Sterker nog, Regulus zoekt meer nabijheid dan ik had gehoopt. Hij pakt mijn hand, en kijkt me glimlachend aan, 'heb je me gemist?'

'Alleen maar elke dag,' mompel ik om me heen kijkend.

Waar zijn zijn vrienden?

'Ik jou ook,' hij knijpt even in mijn hand. 'Mijn ouders jou blijkbaar ook want ze vroegen zich af waarom je niet met me mee kwam.'

'Ze hebben me nooit uitgenodigd,' antwoord ik, en kijk hem zijlings aan, 'en jij ook niet trouwens.'

'Omdat ik het te gevaarlijk vond voor je,' ketst hij terug. 'Ik wilde je niet onnodig in gevaar brengen als dat niet hoefde.'

'Fenrir vertelde me dat hij je geholpen heeft,' zeg ik, 'door te zeggen dat we gecorrespondeerd hadden over mijn verblijf op Zweinstein.'

Hij knikt, 'hij heeft ons beide "gered",' even laat hij mijn hand los om aanhalingstekens te maken om het woord "gered".

Terwijl we zo naar het kasteel lopen, besef ik me, dat ik geen last heb van het weer. Maar er valt sneeuw om ons heen, en ik frons opnieuw.

'Is er iets?'

'Is- ik weet het niet,' antwoord ik naar eerlijkheid. 'Heb jij het koud?'

Fronsend kijkt Regulus me aan, 'hoezo?'

'Heb je het koud?' vraag ik opnieuw.

'Waarom is dat belangrijk?'

Ik begin een beetje geïrriteerd te raken, 'waarom beantwoord je mijn vraag met een tegenvraag? Heb je het koud ja of nee?'

Nu zie ik een boze frons verschijnen op Reg's gezicht, en hij laat mijn hand los, 'wat maakt het uit of ik het koud heb?' zegt hij, 'ik ben alleen maar heel blij dat ik weer hier ben. Bij jou? Wat kan het mij dan schelen of het koud is ja of nee. In plaats van je druk te maken om zoiets kleins, kun je ook gewoon blij zijn dat ik er weer ben!'

Hij slaat zijn armen over elkaar, en loopt door.

Meteen heb ik spijt van mijn mini uitbarsting. Hij heeft gelijk.

Ik ren achter hem aan, trek zijn armen los, en pak zijn hand.

'Sorry,' zeg ik, 'je hebt gelijk. Ik bén ook blij dat je er weer bent.
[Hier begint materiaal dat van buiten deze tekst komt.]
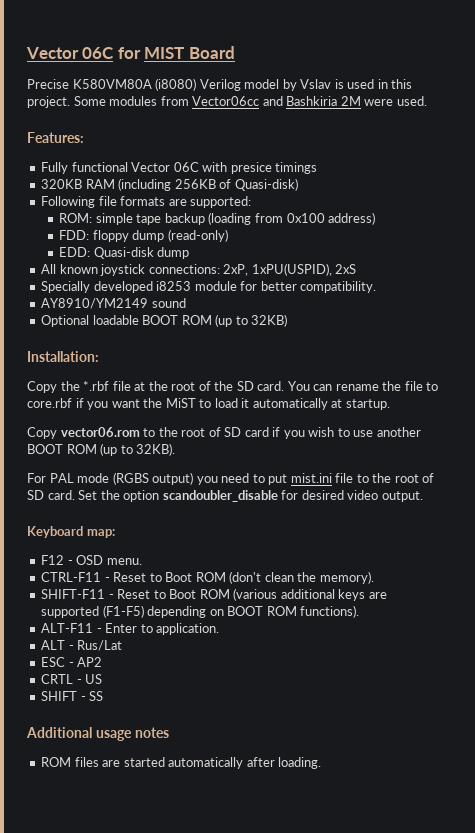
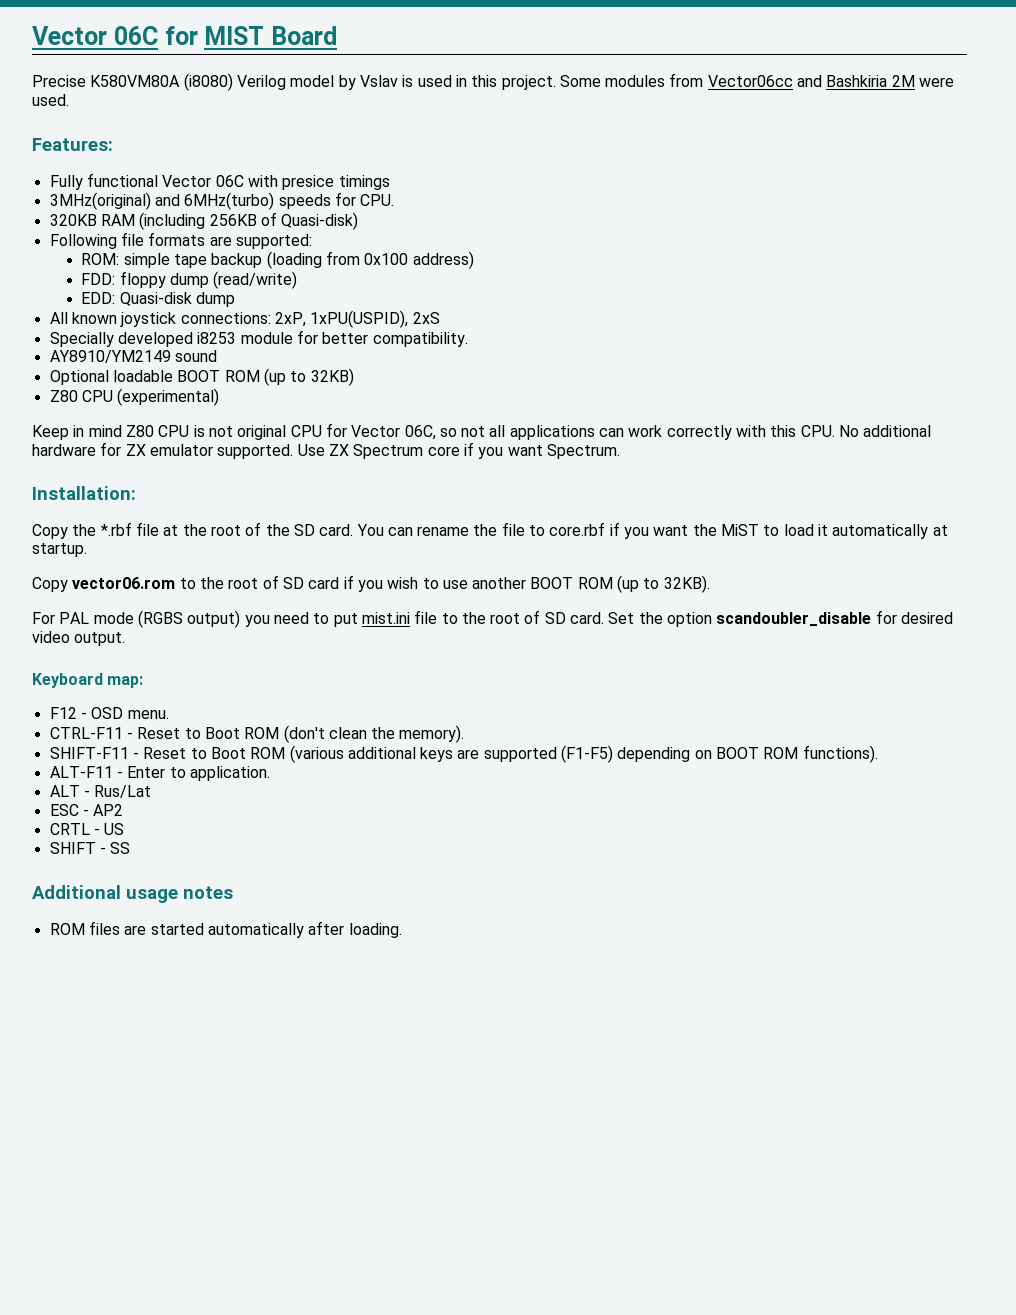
(318, 168) none -> [49,192,395,210] // 3MHz(original) and 6MHz(turbo) speeds for CPU.
[167,229,228,242] (read-only) -> [213,271,298,289] (read/write)
(288, 320) none -> [49,388,220,406] [32,423,932,440] [32,442,620,459] // Z80 CPU (experimental) // Keep in mind Z80 CPU is not original CPU for Vector 06C, so not all applications can work correctly with this CPU. No additional hardware for ZX emulator supported. Use ZX Spectrum core if you want Spectrum.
Ik-' ik zucht, 'ik weet niet wat er met me is. gewoon een beetje moe, denk ik.'

Regulus knikt, 'het is al goed.'

Ook binnen in het kasteel lijkt het anders. En hier voel ik de kou wél. De fakkels branden niet, en het lijkt donkerder. Alles lijkt donkerder. Maar de leerlingen om ons heen zijn allemaal vrolijk, en kletsen en lachen met elkaar.

Ze dele vakantie verhalen, en zijn op weg naar de Grote Zaal.

Regulus blijft staan, 'ik wil niet naar binnen,' zegt hij.

Ik kijk hem aan.

'Dan moet ik weer bij mijn zogenaamde vrienden zitten, ik ben veel liever bij jou.'

'En ik bij jou,' antwoord ik. Maar als ik de Grote Zaal in kijk, zie ik zijn vrienden nergens. Ik blijf staan, en nu ik er zo over nadenk, zie ik mijn eigen vrienden ook nergens.

Stacey is niet te zien, en Thomas en Felix ook niet.

Verward blijf ik zoeken. Maar zelfs als iedereen een plek heeft gevonden, zijn mijn drie vrienden nergens te vinden.

'Kom je?' hoor ik Regulus vragen, en hij haalt me uit mijn gedachten.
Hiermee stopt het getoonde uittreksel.